4. Seek Out Unusual Angles and Perspectives
Capturing a building straight on might be the gold standard, but look for unusual angles and perspectives when shooting buildings, too. What are they like when shot straight up from close to a wall? Are there any puddles or reflective surfaces close by for interesting reflections? How does it look from sideways-on? Get up, get down, move around. Don’t be afraid to experiment, and certainly don’t feel restricted.
5. Remember Your Composition Rules
Architectural photography is always good for making use of your compositional rules. Look for leading lines; apply the rule of thirds; see if you can incorporate frames-within-frames; remember balance and negative space, and keep an eye out for patterns and repetition. And don’t forget that if your horizontals aren’t level, they must be deliberately tilted.
6. Shoot Inside AND Outside
Architecture doesn’t just mean the outside of buildings, but the inside, too. You might not always be able to get inside for some internal architectural photography, but if you can, it does contribute to the story of the building that you are telling.
7. Give Context
Don’t be afraid of giving your building photography context. That might mean including people, animals or other buildings in the shot. Architecture does not exist without humans; animals often make use of buildings–sometimes by design and sometimes not. By showing the other structures that exist alongside the one that you are interested in, it can bring it to life. Photographing a very old building amid brand new steel and glass constructions can tell a story of development, isolation, progress or loss. Showing how a building is being used, if that’s intentional use or not, can give weight to your images. There’s much more to photos of architecture than just the building itself.
8. Look at the Details as Well as the Whole
Architecture photography isn’t just about whole buildings; it can be about the details contributing to it. Look for the textures of building materials, interesting patterns within the construction, details around doors and windows, and any other architectural feature that stands out and makes the building what it is.
9. Research the Building
If you can, try to research any building before you photograph it. This will ensure that you can look for any specific features that might be of interest and see how other people might have photographed them before you.
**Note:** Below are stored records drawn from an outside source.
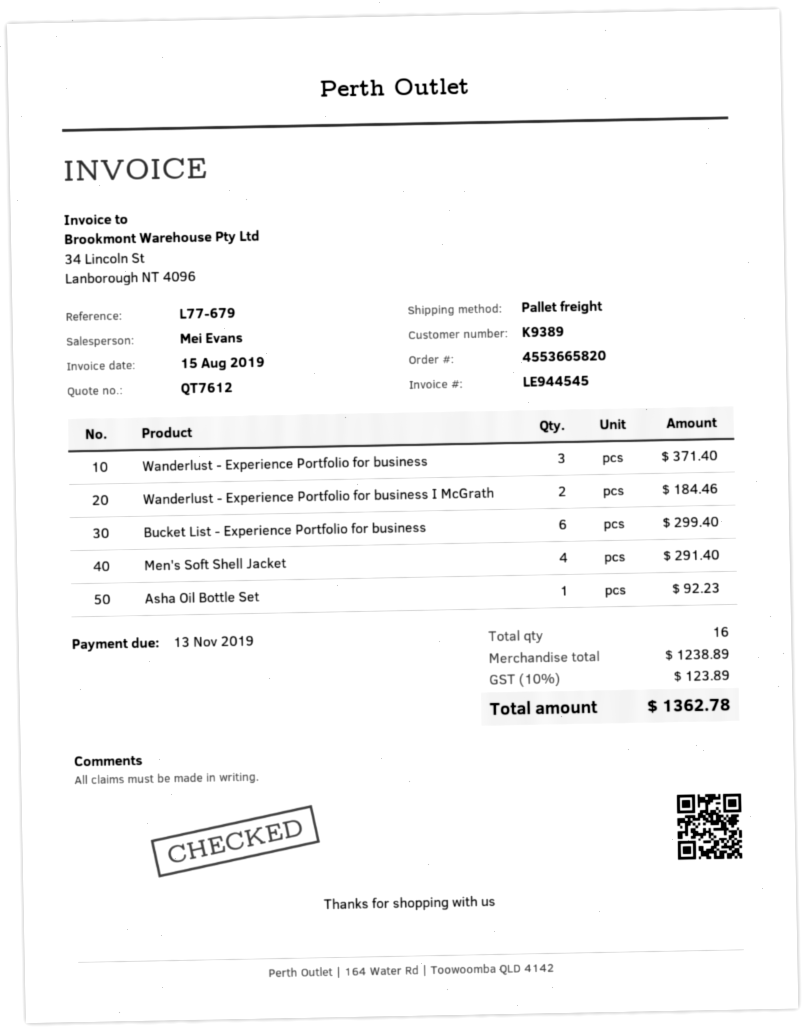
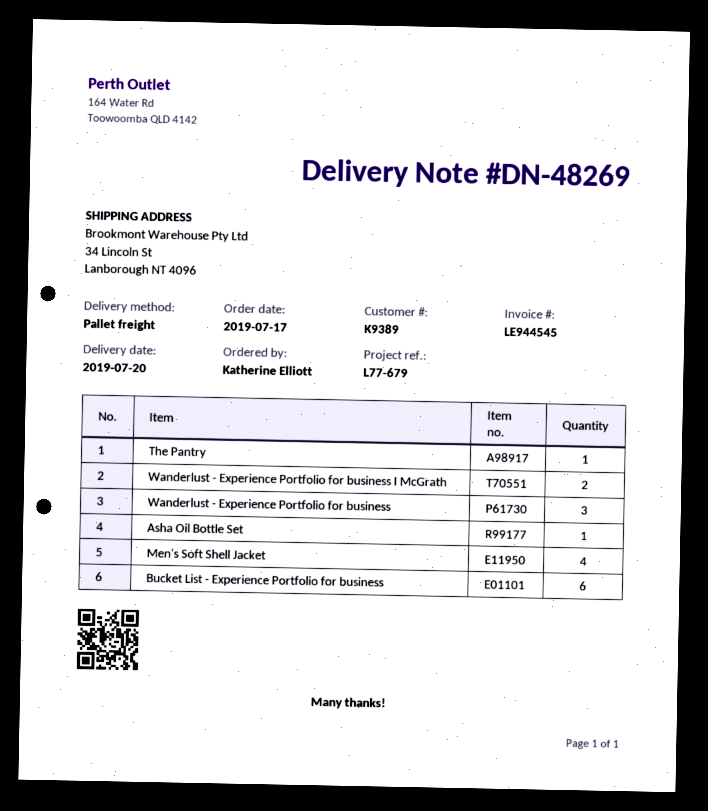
The Pantry: none -> 1

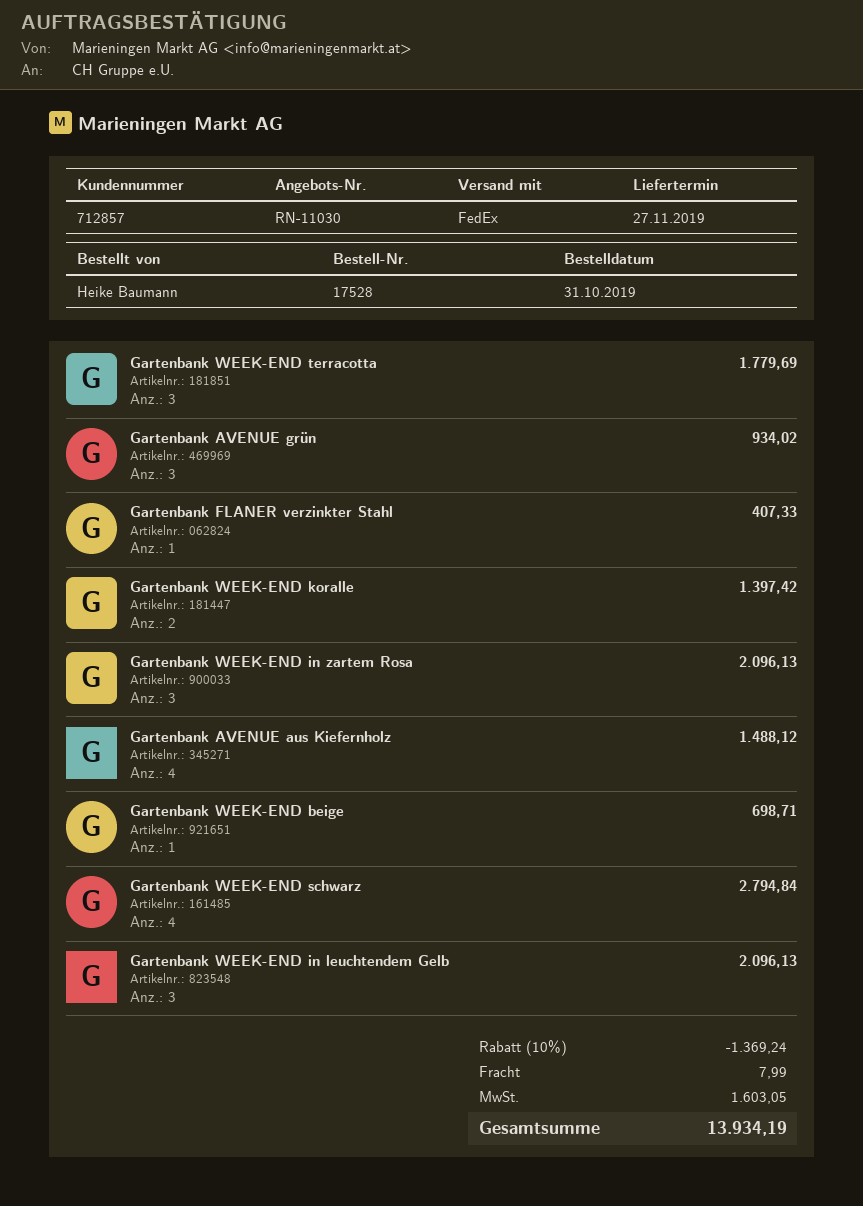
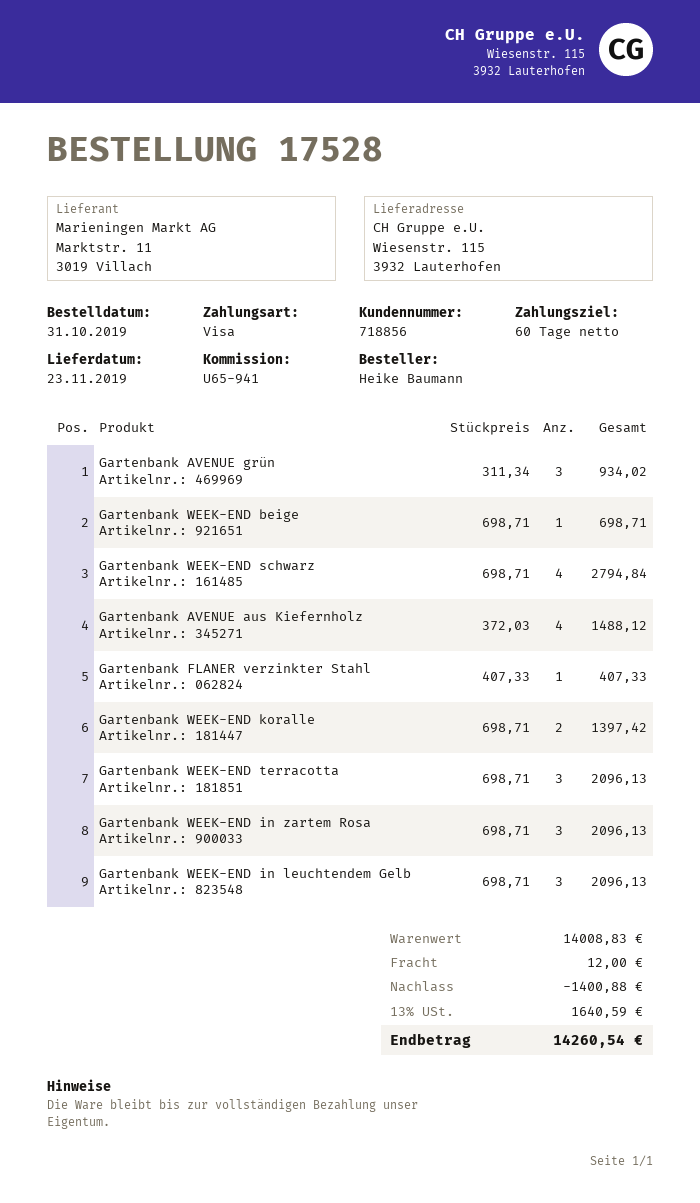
delivery date: 2019-11-27 -> 2019-11-23
customer number: 712857 -> 718856
Gartenbank WEEK-END terracotta: 3 for 1779.69 -> 3 for 2096.13
discount: 1369.24 -> 1400.88
shipping: 7.99 -> 12.00
tax: 1603.05 -> 1640.59
total: 13934.19 -> 14260.54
You should post-process all of your images after taking them to correct for color, crop them for a better finish and sharpen them. With architectural photography, you should also perform 2 additional functions: straighten your images so that the building you’ve photographed sits level in the frame (unless you have deliberately placed it at an angle) and correct for any lens distortion that might have occurred. For example, you might find that if you’ve shot a building with a wide-angle lens, its walls curve inwards, but this is something that can be fixed in your editing suite.
Architectural photography is a brilliantly creative genre that goes far beyond bricks and mortar. You can capture some fascinating images of buildings that are much more exciting than what you think architectural photos might be. So give it a try – you might surprise yourself!